Email: mendelsohn@ecohealthalliance.org

Email: daszak@ecohealthalliance.org

No competing interests were disclosed.

Roles

Emma Mendelsohn: Conceptualization, Data Curation, Methodology, Project Administration, Software, Supervision, Validation, Visualization, Writing – Original Draft Preparation, Writing – Review & Editing

Noam Ross: Conceptualization, Data Curation, Methodology, Project Administration, Supervision, Validation, Writing – Original Draft Preparation, Writing – Review & Editing

Allison M White: Conceptualization, Data Curation, Methodology, Project Administration, Supervision, Validation, Writing – Original Draft Preparation

Karissa Whiting: Conceptualization, Data Curation, Methodology, Software, Validation, Writing – Original Draft Preparation

Cale Basaraba: Conceptualization, Data Curation, Methodology, Software, Validation

Brooke Watson Madubuonwu: Conceptualization, Data Curation, Methodology, Validation, Writing – Original Draft Preparation

Erica Johnson: Conceptualization, Data Curation, Methodology, Validation, Writing – Original Draft Preparation

Mushtaq Dualeh: Data Curation

Zach Matson: Data Curation

Sonia Dattaray: Data Curation, Project Administration

Nchedochukwu Ezeokoli: Data Curation

Melanie Kirshenbaum Lieberman: Data Curation

Jacob Kotcher: Data Curation

Samantha Maher: Data Curation

Carlos Zambrana-Torrelio: Conceptualization, Methodology

Peter Daszak: Conceptualization, Methodology

PMCID: PMC8596184 PMID: 34909196

Abstract

Despite considerable global surveillance of antimicrobial resistance (AMR), data on the global emergence of new resistance genotypes in bacteria has not been systematically compiled. We conducted a study of English-language scientific literature (2006-2017) and disease surveillance reports (1994-2017) to identify global events of novel AMR emergence (first clinical reports of unique drug-bacteria resistance combinations). We screened 24,966 abstracts and reports, ultimately identifying 1,773 novel AMR emergence events from 294 articles. Events were reported in 66 countries, with most events in the United States (152), India (129), and China (128). The most common bacteria demonstrating new resistance were Klebsiella pneumoniae (352) and Escherichia coli (218). Resistance was most common against antibiotic drugs imipenem (89 events), ciprofloxacin (85) and ceftazidime (82). We provide an open-access database of emergence events with standardized fields for bacterial species, drugs, location, and date, and we discuss guidelines and caveats for data analysis. This database may be broadly useful for understanding rates and patterns of AMR evolution, identifying global drivers and correlates, and targeting surveillance and interventions.
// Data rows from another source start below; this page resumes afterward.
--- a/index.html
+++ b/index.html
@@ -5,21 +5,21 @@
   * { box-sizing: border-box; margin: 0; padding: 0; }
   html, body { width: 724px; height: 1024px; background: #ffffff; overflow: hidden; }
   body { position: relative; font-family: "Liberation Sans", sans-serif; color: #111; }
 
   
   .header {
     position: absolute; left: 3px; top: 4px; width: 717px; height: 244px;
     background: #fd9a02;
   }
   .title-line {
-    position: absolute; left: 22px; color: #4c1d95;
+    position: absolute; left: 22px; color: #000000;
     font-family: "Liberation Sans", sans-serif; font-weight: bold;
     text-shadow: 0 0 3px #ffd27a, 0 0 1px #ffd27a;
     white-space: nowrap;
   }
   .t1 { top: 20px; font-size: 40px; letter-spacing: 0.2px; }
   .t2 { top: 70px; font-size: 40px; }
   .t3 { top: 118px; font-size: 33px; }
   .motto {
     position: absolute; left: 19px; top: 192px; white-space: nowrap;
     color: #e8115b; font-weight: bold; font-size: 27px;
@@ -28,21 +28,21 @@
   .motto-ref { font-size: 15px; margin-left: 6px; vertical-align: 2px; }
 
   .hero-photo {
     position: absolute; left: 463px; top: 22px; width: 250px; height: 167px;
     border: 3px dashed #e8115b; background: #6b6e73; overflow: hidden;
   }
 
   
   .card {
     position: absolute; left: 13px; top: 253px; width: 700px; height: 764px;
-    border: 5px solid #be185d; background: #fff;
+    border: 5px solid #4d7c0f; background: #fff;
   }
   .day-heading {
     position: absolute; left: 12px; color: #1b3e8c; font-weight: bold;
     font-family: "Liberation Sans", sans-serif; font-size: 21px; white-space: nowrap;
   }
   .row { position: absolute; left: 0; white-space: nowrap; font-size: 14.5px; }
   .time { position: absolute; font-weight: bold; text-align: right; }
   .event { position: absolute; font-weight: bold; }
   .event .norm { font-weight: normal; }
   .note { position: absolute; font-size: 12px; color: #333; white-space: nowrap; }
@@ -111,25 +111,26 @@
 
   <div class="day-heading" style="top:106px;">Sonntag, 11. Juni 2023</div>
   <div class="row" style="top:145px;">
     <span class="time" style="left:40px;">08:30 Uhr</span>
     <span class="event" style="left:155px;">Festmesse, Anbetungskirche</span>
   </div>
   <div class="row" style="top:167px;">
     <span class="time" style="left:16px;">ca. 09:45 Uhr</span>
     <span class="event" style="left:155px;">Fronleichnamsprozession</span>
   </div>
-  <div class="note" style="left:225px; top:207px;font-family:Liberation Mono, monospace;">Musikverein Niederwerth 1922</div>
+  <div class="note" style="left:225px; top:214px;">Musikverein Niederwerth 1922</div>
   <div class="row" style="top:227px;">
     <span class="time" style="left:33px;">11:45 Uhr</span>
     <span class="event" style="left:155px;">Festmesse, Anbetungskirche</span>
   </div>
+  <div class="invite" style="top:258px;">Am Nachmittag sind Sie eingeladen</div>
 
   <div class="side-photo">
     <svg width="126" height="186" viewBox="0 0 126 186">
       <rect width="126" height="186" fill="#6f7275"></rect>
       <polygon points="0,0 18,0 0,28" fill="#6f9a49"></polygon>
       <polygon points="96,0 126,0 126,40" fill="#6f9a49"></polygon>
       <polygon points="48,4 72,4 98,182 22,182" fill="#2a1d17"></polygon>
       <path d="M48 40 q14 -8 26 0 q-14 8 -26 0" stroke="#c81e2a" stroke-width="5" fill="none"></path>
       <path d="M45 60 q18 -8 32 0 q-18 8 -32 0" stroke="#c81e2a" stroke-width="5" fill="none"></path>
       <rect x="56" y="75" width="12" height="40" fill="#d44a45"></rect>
Keywords: Antimicrobial resistance, global health, open-access data

Introduction

Antimicrobial resistance (AMR) is a global health crisis that has compromised the effective treatment and prevention of a multitude of infections. The rise in AMR has been associated with increased mortality, longer hospitalizations, complications with medical procedures such as surgery and chemotherapy, and higher healthcare costs ^1–
3. Resistance to antibiotics is a global public health issue and a particular concern in low- and middle-income countries, where many high-burden diseases such as malaria, respiratory infections, and tuberculosis can no longer be treated by common antimicrobial drugs ^1,
4. Combating AMR requires a multidimensional global response to optimize antimicrobial drug use, improve awareness, increase traceability and usage reporting, and promote research ^1,
5–
7.

AMR surveillance by researchers, hospital networks, and state governments is key to characterizing and responding to the crisis. Current global-scale datasets primarily focus on the presence or prevalence of known resistance genotypes and phenotypes in bacterial populations. In 2014, the World Health Organization (WHO) published surveillance data obtained from 129 member states on nine bacterial pathogen-antibacterial drug combinations of public health importance, finding high rates of resistance reported across the globe ³. The ResistanceMap database, maintained by the Center of Disease Dynamics, Economics & Policy, provides nationally-aggregated data from 46 countries on the prevalence of resistance in 12 bacterial species against 17 classes of antibiotics ⁸.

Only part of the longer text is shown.